The city will not maintain the swale between houses in Bretton Ridge. The closest they will come to any kind of maintenance is to assist homeowners in finding backyard drains. The rest is up to you and the neighbors in your area to maintain. This is tricky, as so many of the natural swale areas have been built up, covered over, or fenced in around Bretton Ridge. When the development was built, between each back yard was a 3 foot ‘easement’ where utility lines like tv or internet were run. In many places these boxes still exist and are serviceable by internet companies. 

Ultimately, the swale, sometimes referred to as an easement (though it is not actually an easement), is the responsibility of the homeowners.
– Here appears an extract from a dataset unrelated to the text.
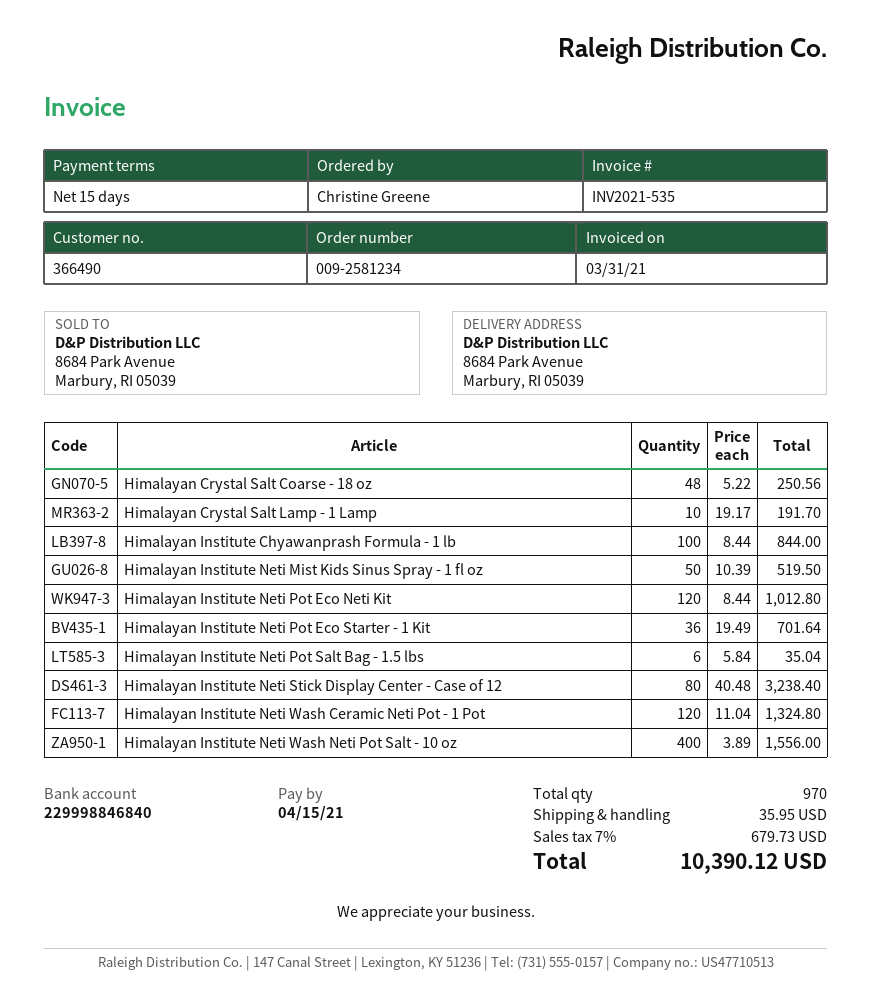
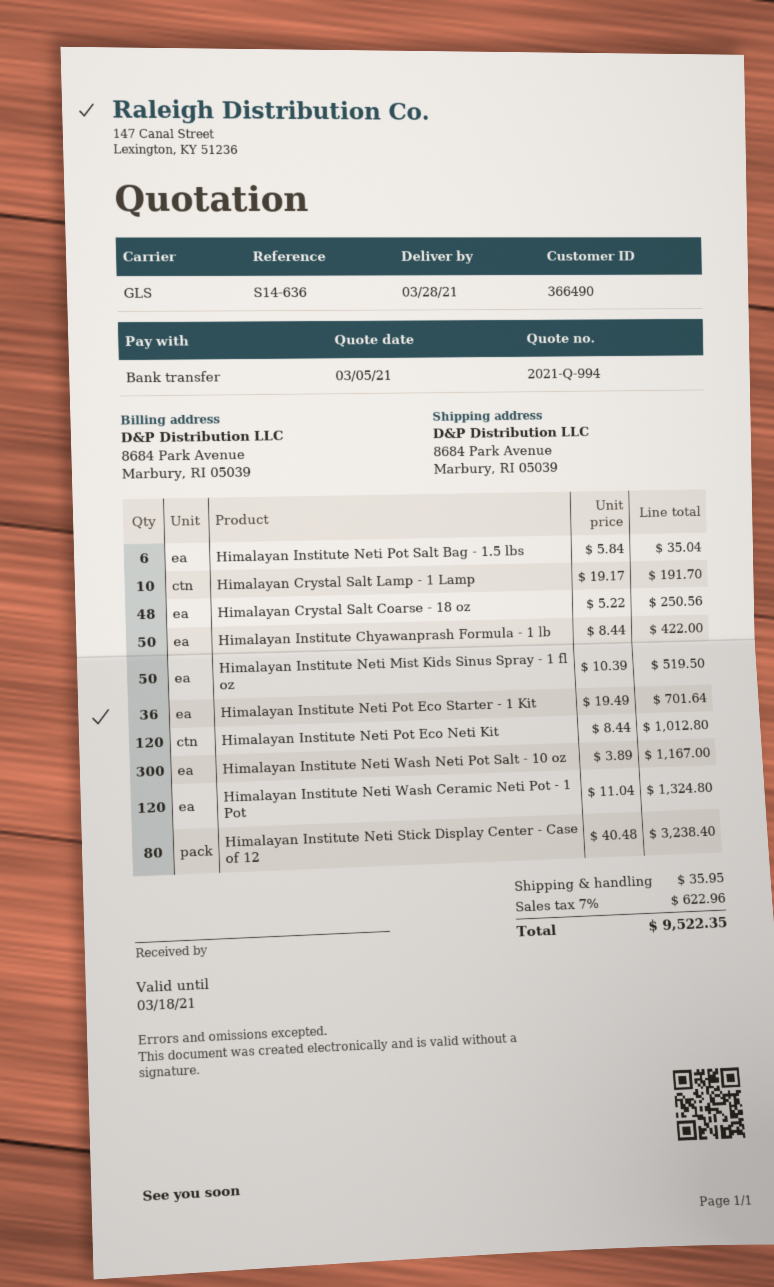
Himalayan Institute Chyawanprash Formula - 1 lb: 100 x 8.44 = 844.00 -> 50 x 8.44 = 422.00
Himalayan Institute Neti Wash Neti Pot Salt - 10 oz: 400 x 3.89 = 1556.00 -> 300 x 3.89 = 1167.00
tax: 7% = 679.73 -> 7% = 622.96
total: 10390.12 -> 9522.35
In the ‘best case’ scenario, you ‘should’ be able to see from one end of the street to the other down the swale between yards. Now, this is rarely the case due to fences, trees, brush, or other obstructions placed directly on or through the property line. Homeowners who experience backyard flooding or drainage issues should try to coordinate with their neighbors to make sure that water is able to flow toward the common drain found on the maps above, and the passage to that drain is free of major obstacles like trees, dramatic grade changes, patios, sheds or similar. Again, this is a really tough problem to solve, especially when it comes to working with neighbors you don’t know or don’t get along with. 

This is a difficult problem to remedy, and may not be possible to ‘fix’ in certain areas of the neighborhood. It can be said, however, that it is definitively a problem that resides with the homeowner and neighbors and not with the city or HOA.